Measure What You Optimize

Learn Rust the Dangerous Way, Part 3

(Series Overview)

In part 2 we introduced Rust references, and this was enough to convert one of our inner functions into safe Rust.

The others are still unsafe. There are several reasons for this. In this, the briefest of sections, we’ll tackle the easiest one: deliberate use of uninitialized memory.

Refreshing your (uninitialized) memory

At the end of part 2, our program looked like this:

There are two places in the original C program — and, thus, in our program — where the author deliberately left a local variable uninitialized, to be filled in later. While the choice isn’t explained within the program, I can make an educated guess as to why it was done this way: performance.

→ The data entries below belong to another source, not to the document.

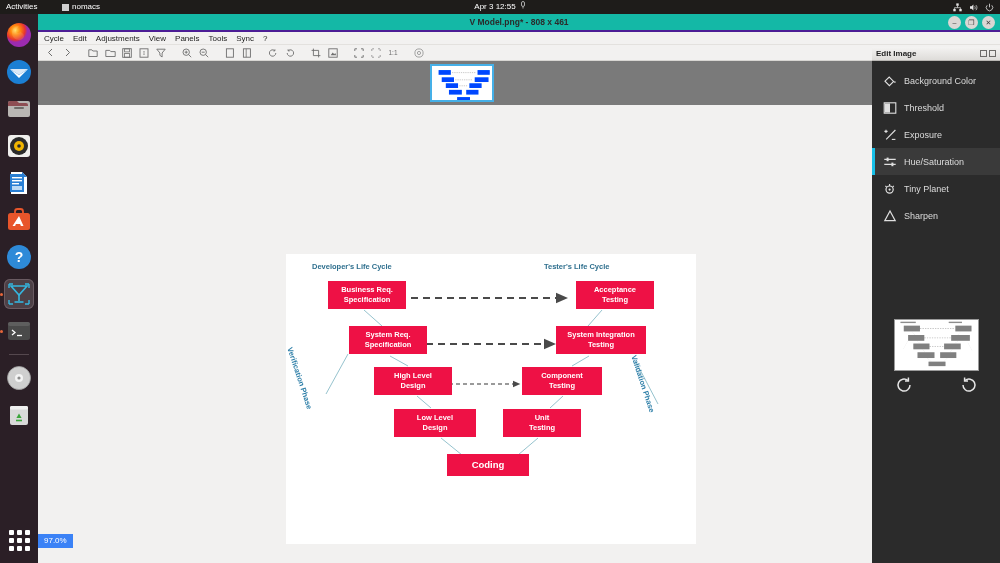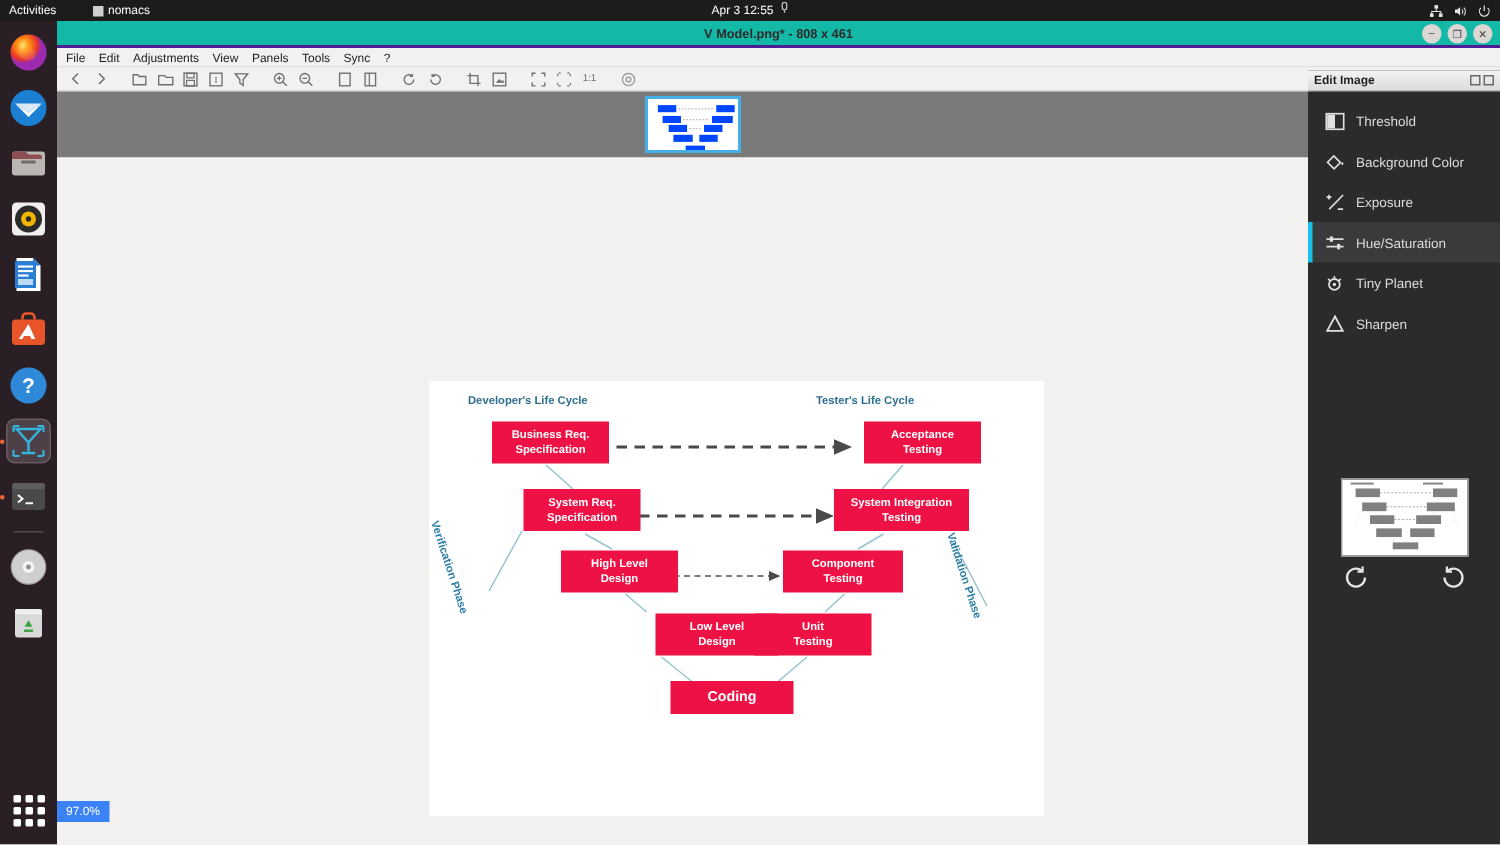"File" span { text: File -> Cycle }
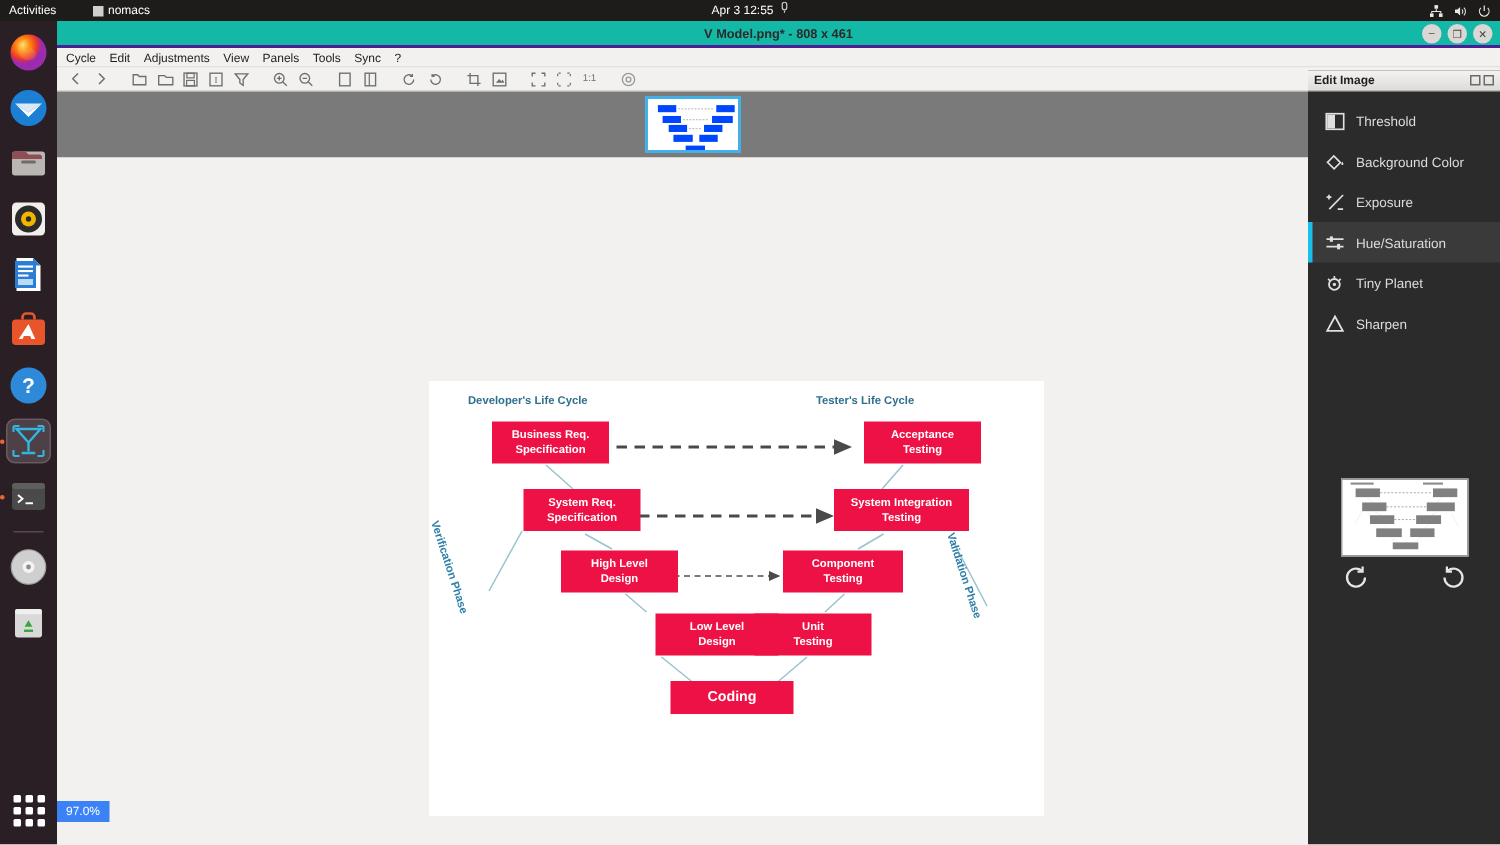"Threshold" div.panel-item { order: before "Background Color" -> after "Background Color" }
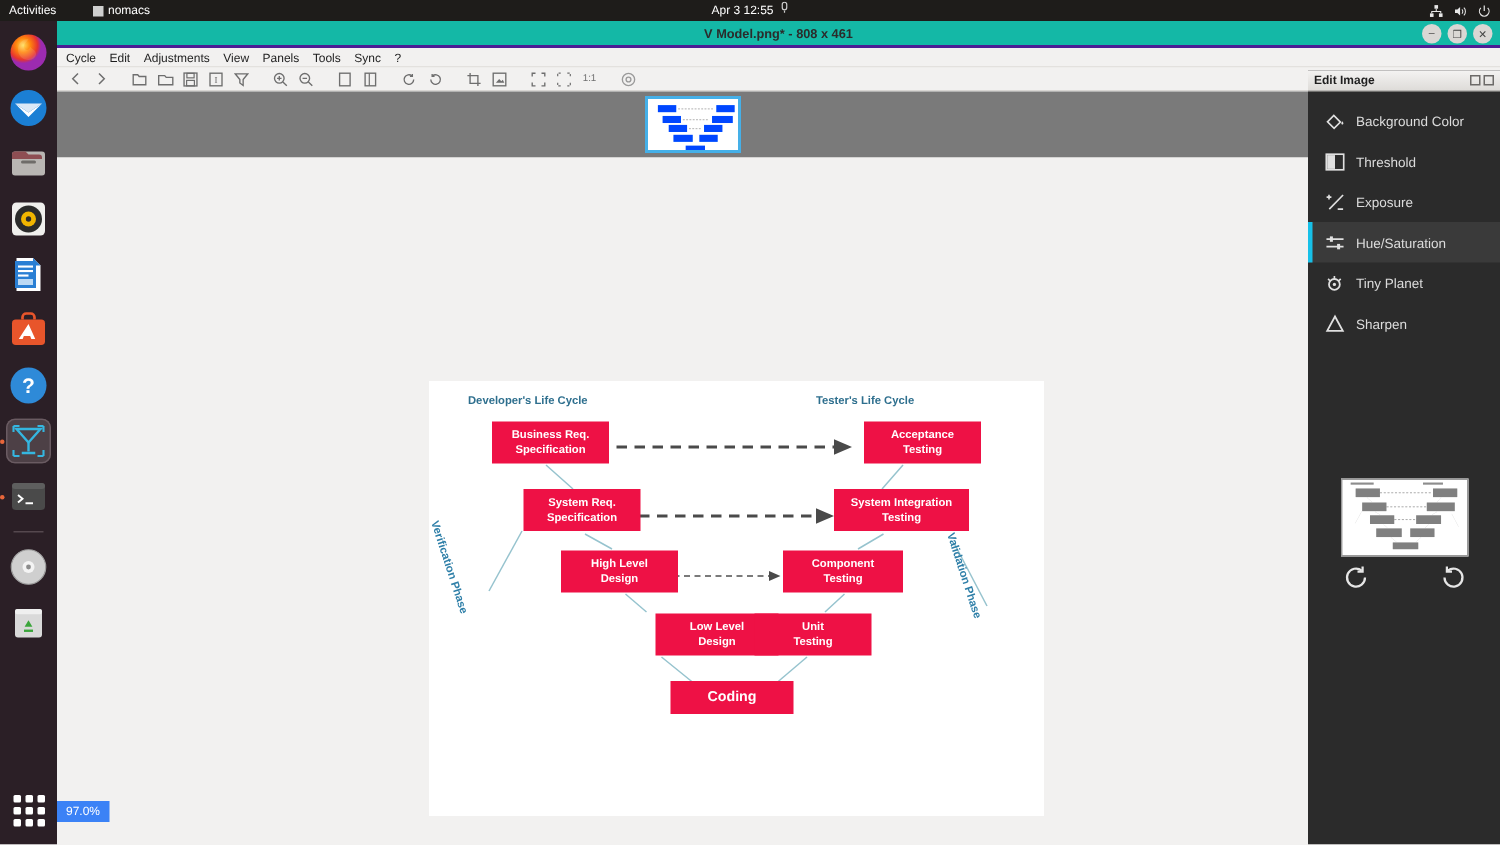"Low Level" div.box { margin-left: 43px -> none }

Often, the easiest way to improve the performance of your software is to make it do less. For example, imagine a program that is decompressing a gigabyte of data into RAM, using a single 1GiB allocation. The program could go through and zero the gigabyte before decompressing, but this is technically wasted effort: it’s going to overwrite every last one of those zeros with valid data.

Many safe or higher-level languages don’t give the programmer a choice: uninitialized memory is dangerous, so your memory is going to be initialized. Rust and C let the programmer decide, and this can be a useful tool for optimizing memory accesses. For instance, Vec from Rust’s standard library uses uninitialized memory under the hood when you ask it to pre-allocate space for elements without filling them in, among other times.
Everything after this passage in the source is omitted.